Hangzhou’s claim to fame (in part) was its tenure as the capital of China for a few hundred years nearly 1,000 years ago; the Song dynasty fled here when the Jurchen Mongols invaded Xi’an and conquered that part of the country. As the gathering point for food (read: rice) destined for the North, Hangzhou played an important role because it sits where the Grand Canal begins. It also has West Lake, one of the famous sites of China, where I hope to spend part of the day tomorrow before we fly to Guangzhou. Despite its history, not much is left; the city has been destroyed several times, most drastically, I believe, during the Taiping Rebellion in the 19th century. Happily for me, since I’ve been here last, the government has rebuilt a lot of things — there’s a “Song dynasty street” for example, and parts of the wall.

Our hotel sits a half block from the lake, near the Porsche, Lamborghini, and Maserati dealers (in the high-rent district). Yesterday, we went to a restaurant on the lake, famous for its “bagged chicken” (wrapped in banana leaf and baked in mud), and West Lake sweet and sour fish (I’ve made a variant of it, but didn’t use the authentic West Lake fish).
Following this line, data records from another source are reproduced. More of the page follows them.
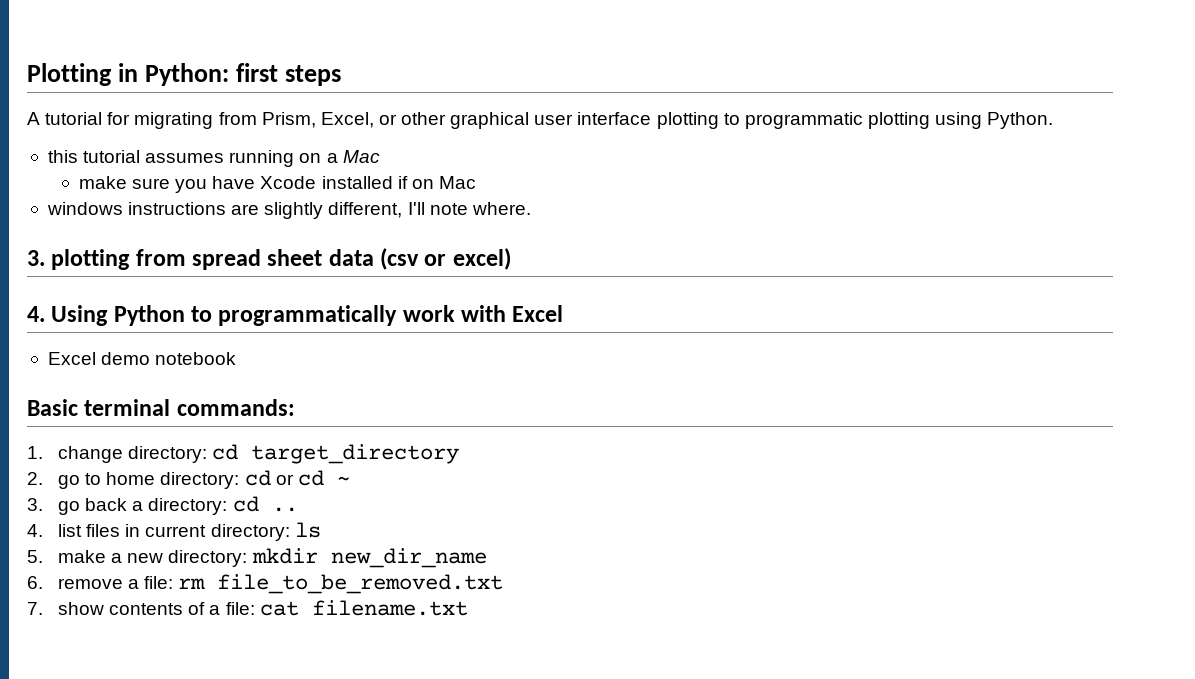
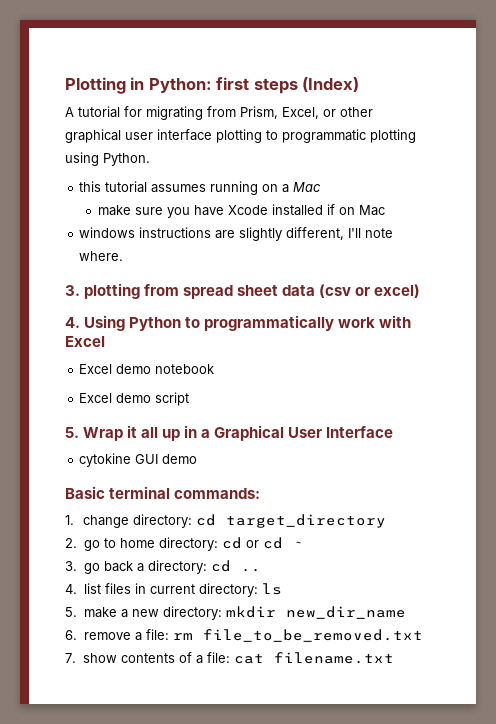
(341, 75) none -> [302,77,360,92] (Index)
(237, 358) none -> [79,392,190,406] [65,425,394,441] [79,453,198,467] // Excel demo script // 5. Wrap it all up in a Graphical User Interface // cytokine GUI demo

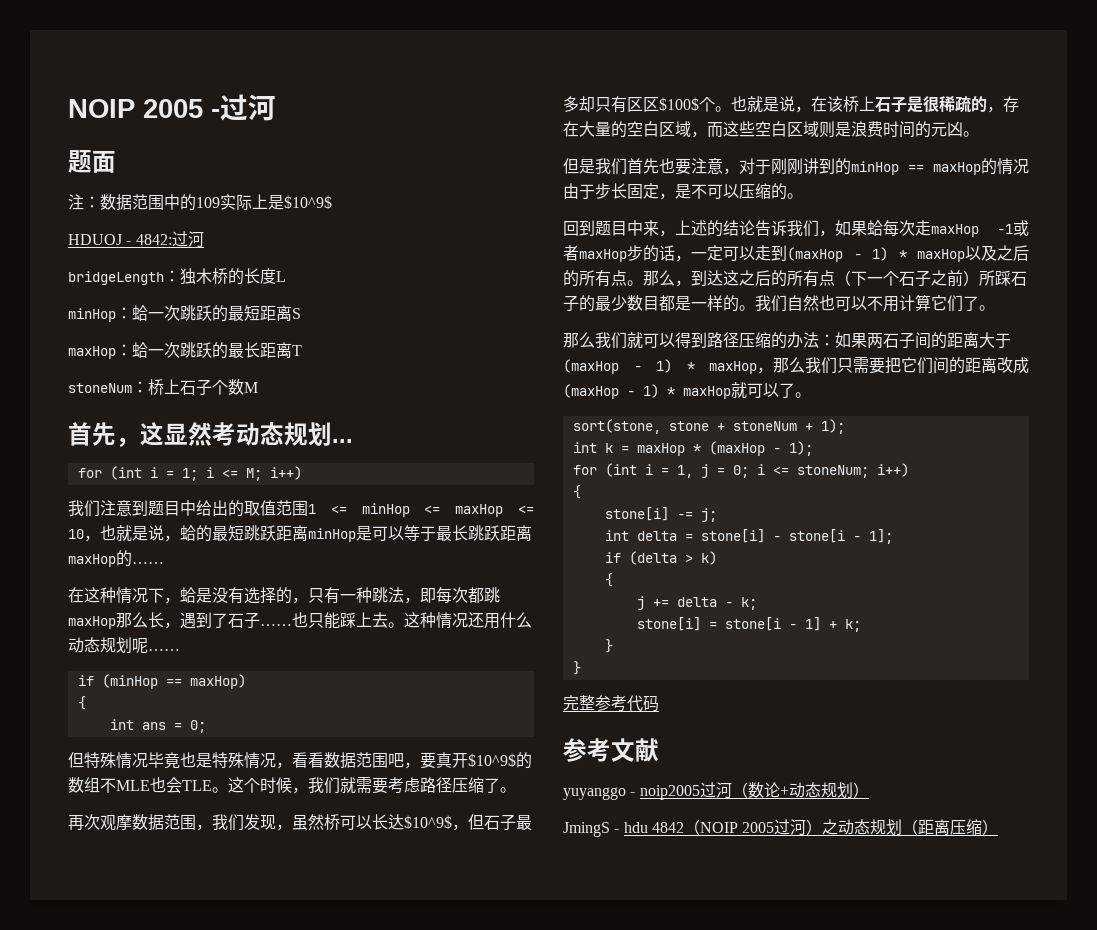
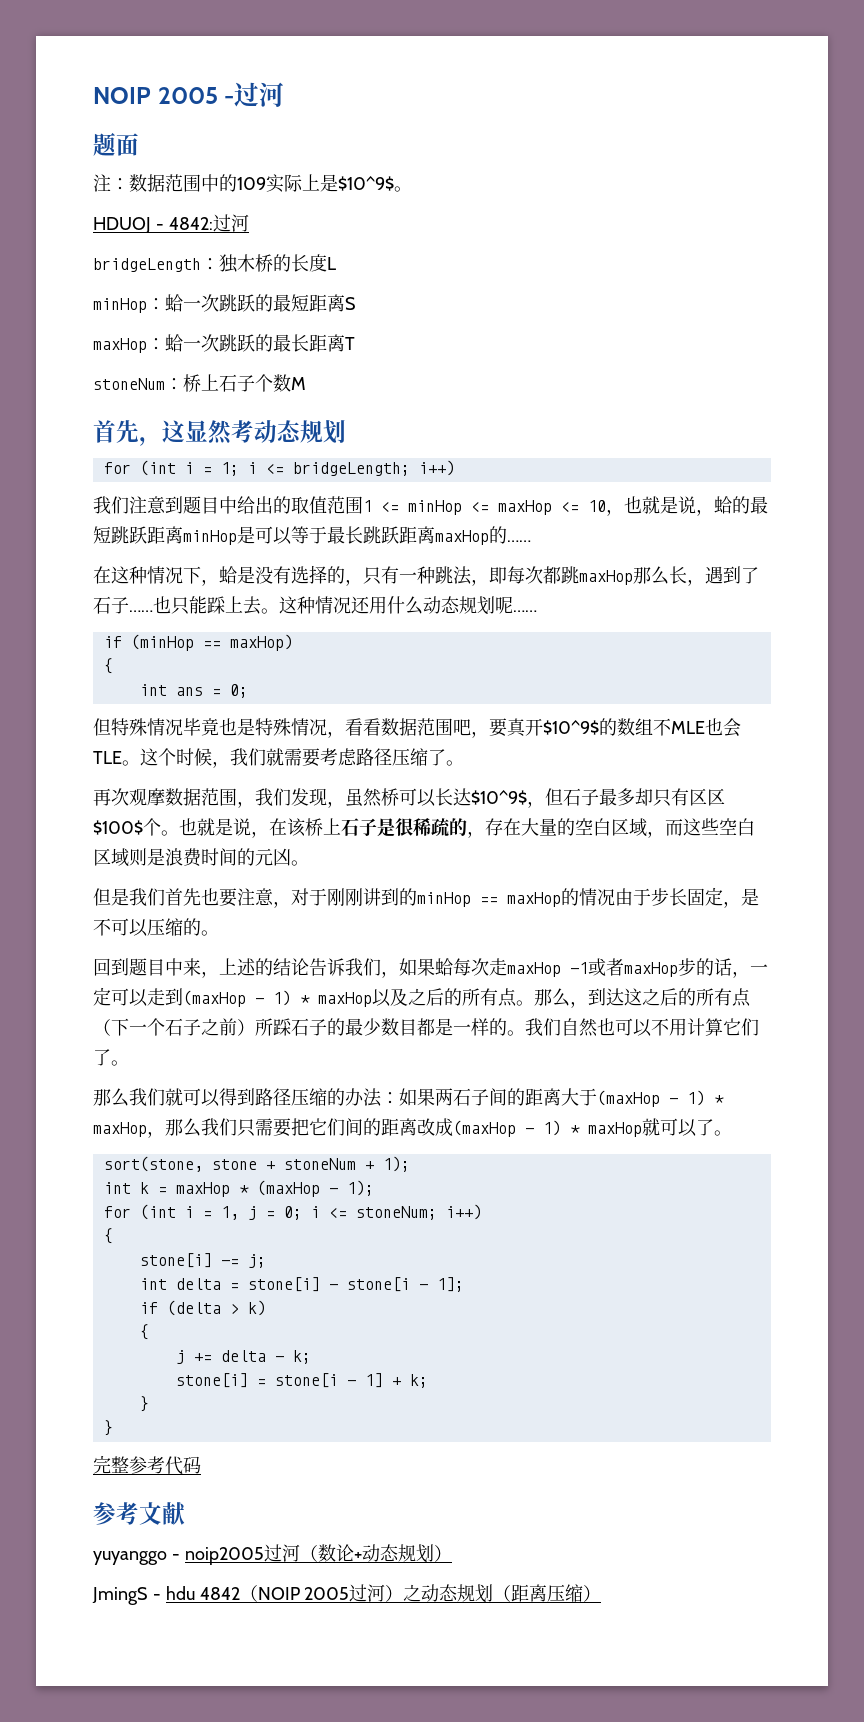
(332, 202) none -> [394,186,412,192] 。
[332,439,353,443] ... -> (346, 432) none
[245,468,262,481] M; -> [292,462,410,476] bridgeLength;

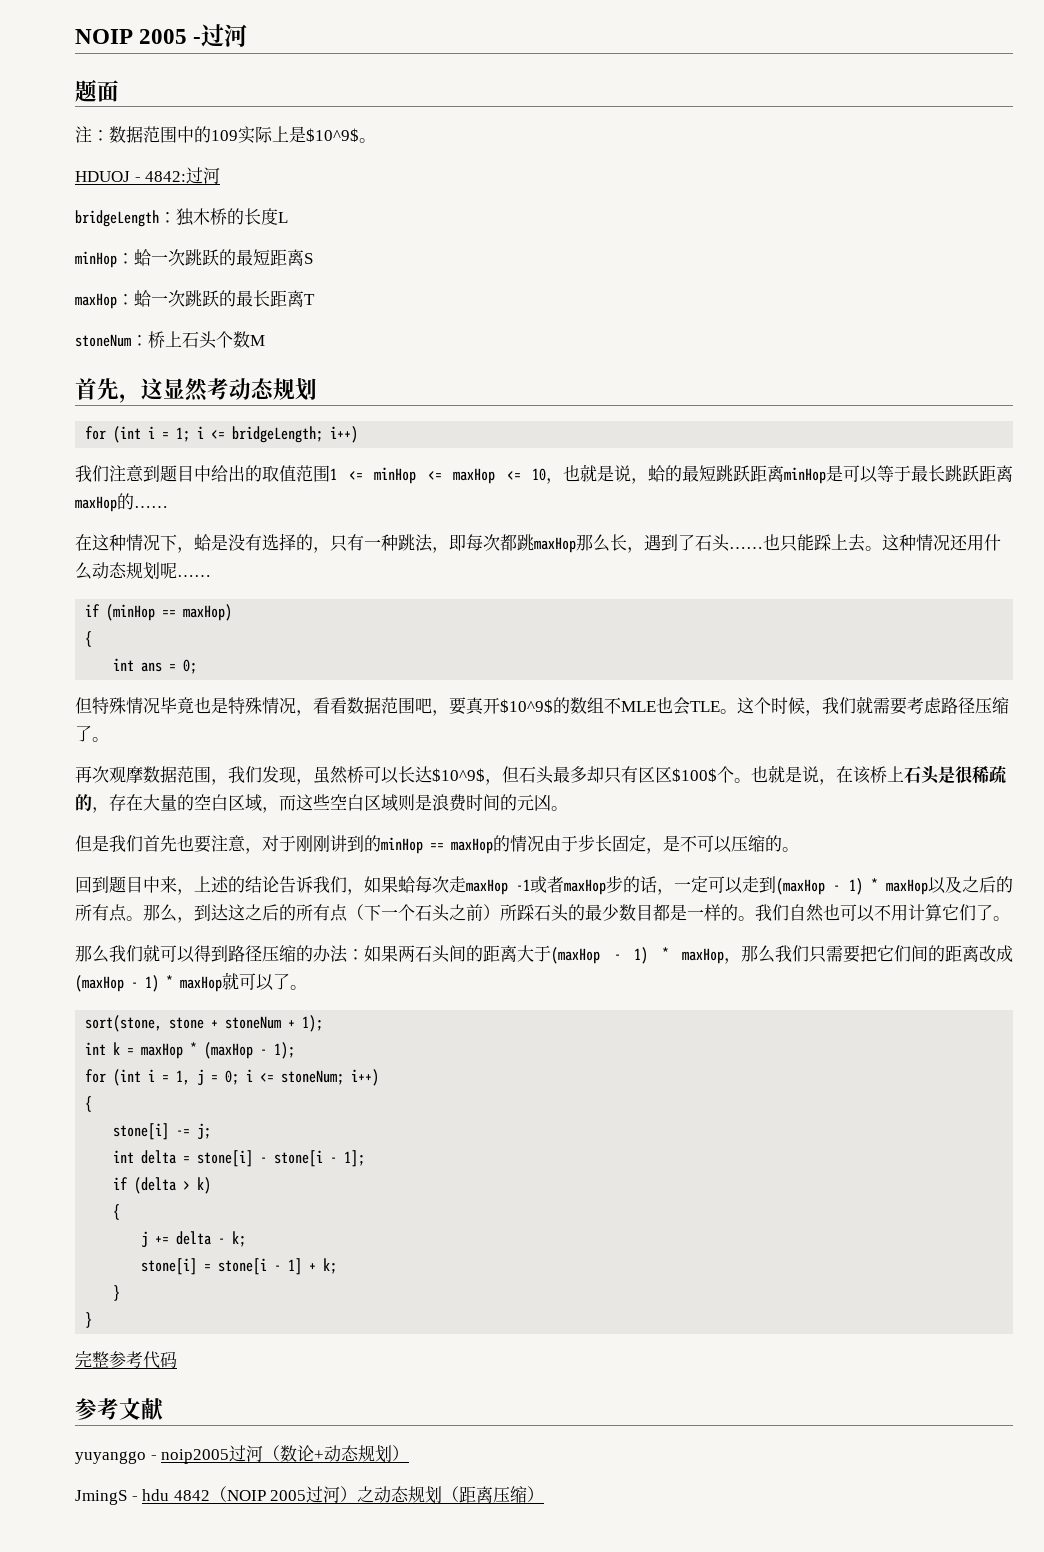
[237,375,255,392] 子 -> [199,331,217,349] 头
[111,597,129,614] 子 -> [712,534,730,552] 头
[581,789,599,806] 子 -> [536,766,554,784] 头
[359,818,377,836] 子 -> [921,765,940,784] 头
[183,1019,201,1036] 子 -> [432,904,450,922] 头
[309,1019,327,1036] 子 -> [551,904,569,922] 头
[471,1089,489,1106] 子 -> [432,945,450,963] 头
We had two visits today. One was to a famous Chinese company, Alibaba, an Internet “matchmaker” that brings together small and medium sized businesses with wholesalers and retailers. It is the ultimate business to business website, the brainchild ten years ago of Jack Ma, at the time a professor of English at the local university. It has a domestic and an international site. Its business model is to sign up members, and it is the only company in the group which is listed on a stock exchange (Hong Kong); the public offering in 2007 was second only to Google’s. Building on Alibaba, he added Taobao, a Chinese eBay/Amazon which now has 90% market share (listings are free), and Alipay, which is a Paypal look-alike. The founders expect Taobao to do more retail in 5 years than Wal-Mart. The company strikes me as physically resembling Google/Yahoo, with Ping-Pong tables, foosball games, strange configurations of furniture; they told us the average age was 26, and I think the standard deviation might well be 1. Hardly anyone is gray-haired. Yahoo owns around 40% of the company, which, in turn, is the arm of Yahoo China. It was an interesting visit at an aspiring high-tech company.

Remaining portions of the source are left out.